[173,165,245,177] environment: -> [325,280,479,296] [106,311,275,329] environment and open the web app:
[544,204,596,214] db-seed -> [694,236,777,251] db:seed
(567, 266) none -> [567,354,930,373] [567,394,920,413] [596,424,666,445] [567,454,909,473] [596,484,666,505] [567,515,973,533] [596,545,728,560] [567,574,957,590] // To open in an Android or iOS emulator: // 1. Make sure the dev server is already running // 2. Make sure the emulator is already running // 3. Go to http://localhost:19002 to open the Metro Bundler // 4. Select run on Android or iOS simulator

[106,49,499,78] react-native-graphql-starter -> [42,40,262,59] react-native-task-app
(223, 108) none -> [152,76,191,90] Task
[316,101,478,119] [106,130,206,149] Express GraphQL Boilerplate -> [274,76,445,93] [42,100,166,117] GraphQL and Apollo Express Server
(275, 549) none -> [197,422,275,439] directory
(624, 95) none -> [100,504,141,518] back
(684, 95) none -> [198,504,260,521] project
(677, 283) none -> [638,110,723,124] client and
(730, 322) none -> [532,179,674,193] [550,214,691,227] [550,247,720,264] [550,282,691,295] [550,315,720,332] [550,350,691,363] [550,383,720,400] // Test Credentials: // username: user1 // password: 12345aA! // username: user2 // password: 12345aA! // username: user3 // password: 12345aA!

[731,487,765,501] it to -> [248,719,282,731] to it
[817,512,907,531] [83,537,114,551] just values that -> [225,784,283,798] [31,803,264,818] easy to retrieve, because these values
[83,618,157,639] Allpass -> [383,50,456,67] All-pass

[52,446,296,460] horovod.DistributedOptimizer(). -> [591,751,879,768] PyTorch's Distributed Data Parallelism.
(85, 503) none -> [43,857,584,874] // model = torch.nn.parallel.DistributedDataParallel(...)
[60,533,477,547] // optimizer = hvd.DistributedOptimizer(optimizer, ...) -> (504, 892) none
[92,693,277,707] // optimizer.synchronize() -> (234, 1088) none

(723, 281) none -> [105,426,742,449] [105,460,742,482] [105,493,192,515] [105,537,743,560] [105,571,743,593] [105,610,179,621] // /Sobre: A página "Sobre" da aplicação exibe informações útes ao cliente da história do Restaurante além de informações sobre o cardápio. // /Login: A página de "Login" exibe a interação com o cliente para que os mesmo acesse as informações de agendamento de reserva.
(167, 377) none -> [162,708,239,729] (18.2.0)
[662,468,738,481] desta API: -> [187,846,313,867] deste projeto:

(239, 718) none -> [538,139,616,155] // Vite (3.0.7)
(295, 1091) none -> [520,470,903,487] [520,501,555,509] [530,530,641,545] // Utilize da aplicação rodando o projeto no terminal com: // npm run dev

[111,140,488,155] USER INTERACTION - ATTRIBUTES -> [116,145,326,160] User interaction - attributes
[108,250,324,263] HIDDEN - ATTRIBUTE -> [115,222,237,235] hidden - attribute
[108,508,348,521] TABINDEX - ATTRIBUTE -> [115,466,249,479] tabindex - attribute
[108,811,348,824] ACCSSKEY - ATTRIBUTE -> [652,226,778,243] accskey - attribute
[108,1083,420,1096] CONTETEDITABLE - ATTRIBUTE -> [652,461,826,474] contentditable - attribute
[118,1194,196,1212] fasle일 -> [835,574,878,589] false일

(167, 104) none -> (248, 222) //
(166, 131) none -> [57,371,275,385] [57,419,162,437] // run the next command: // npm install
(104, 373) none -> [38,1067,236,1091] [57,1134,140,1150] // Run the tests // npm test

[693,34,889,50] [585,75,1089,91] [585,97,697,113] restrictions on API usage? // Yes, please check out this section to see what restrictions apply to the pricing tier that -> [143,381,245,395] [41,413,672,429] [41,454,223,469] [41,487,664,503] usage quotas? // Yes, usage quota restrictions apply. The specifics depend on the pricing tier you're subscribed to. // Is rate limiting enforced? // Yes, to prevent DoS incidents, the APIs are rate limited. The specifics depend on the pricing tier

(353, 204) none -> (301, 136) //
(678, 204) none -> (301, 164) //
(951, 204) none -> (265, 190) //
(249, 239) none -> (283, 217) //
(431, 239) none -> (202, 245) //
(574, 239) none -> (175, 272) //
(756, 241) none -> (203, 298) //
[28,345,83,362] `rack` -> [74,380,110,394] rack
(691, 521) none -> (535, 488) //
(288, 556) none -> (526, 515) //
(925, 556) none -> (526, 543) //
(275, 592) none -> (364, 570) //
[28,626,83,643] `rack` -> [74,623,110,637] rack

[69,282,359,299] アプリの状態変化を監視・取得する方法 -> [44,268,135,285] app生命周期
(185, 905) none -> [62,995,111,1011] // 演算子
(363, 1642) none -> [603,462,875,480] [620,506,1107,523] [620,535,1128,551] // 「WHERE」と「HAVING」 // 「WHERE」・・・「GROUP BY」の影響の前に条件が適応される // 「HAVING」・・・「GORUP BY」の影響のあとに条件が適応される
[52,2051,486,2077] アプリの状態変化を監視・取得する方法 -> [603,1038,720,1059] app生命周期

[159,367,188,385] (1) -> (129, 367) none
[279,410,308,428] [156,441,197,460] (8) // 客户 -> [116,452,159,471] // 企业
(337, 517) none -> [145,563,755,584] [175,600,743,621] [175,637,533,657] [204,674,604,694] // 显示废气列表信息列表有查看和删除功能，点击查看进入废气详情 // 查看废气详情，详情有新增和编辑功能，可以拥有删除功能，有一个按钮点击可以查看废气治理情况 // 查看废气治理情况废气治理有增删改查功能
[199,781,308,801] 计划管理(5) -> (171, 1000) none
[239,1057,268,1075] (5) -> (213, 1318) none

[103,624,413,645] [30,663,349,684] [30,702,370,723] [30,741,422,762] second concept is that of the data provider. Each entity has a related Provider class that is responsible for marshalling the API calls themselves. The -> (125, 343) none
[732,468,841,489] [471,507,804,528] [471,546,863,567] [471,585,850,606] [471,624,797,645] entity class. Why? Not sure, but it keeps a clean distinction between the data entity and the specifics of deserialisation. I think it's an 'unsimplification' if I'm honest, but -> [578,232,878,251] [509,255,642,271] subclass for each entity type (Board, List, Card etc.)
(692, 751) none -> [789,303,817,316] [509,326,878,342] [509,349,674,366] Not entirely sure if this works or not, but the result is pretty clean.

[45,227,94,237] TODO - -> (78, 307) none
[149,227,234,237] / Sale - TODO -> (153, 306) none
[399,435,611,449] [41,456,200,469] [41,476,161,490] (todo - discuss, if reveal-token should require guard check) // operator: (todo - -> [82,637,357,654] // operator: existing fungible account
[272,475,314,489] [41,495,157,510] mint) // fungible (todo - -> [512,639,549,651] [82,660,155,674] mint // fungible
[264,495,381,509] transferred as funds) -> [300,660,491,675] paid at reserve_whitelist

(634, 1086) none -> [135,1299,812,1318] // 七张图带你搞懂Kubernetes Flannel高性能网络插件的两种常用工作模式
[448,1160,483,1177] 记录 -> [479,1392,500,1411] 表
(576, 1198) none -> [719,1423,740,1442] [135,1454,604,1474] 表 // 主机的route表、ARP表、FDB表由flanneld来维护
# # # # #
■ Exercise ■
Considering only the material above, set down every line from the one with "(684, 95) none -> [198,504,260,521] project" to the one with "[731,487,765,501] it to", inclusive, exactly as written.

■ Response area ■
(684, 95) none -> [198,504,260,521] project
(677, 283) none -> [638,110,723,124] client and
(730, 322) none -> [532,179,674,193] [550,214,691,227] [550,247,720,264] [550,282,691,295] [550,315,720,332] [550,350,691,363] [550,383,720,400] // Test Credentials: // username: user1 // password: 12345aA! // username: user2 // password: 12345aA! // username: user3 // password: 12345aA!

[731,487,765,501] it to -> [248,719,282,731] to it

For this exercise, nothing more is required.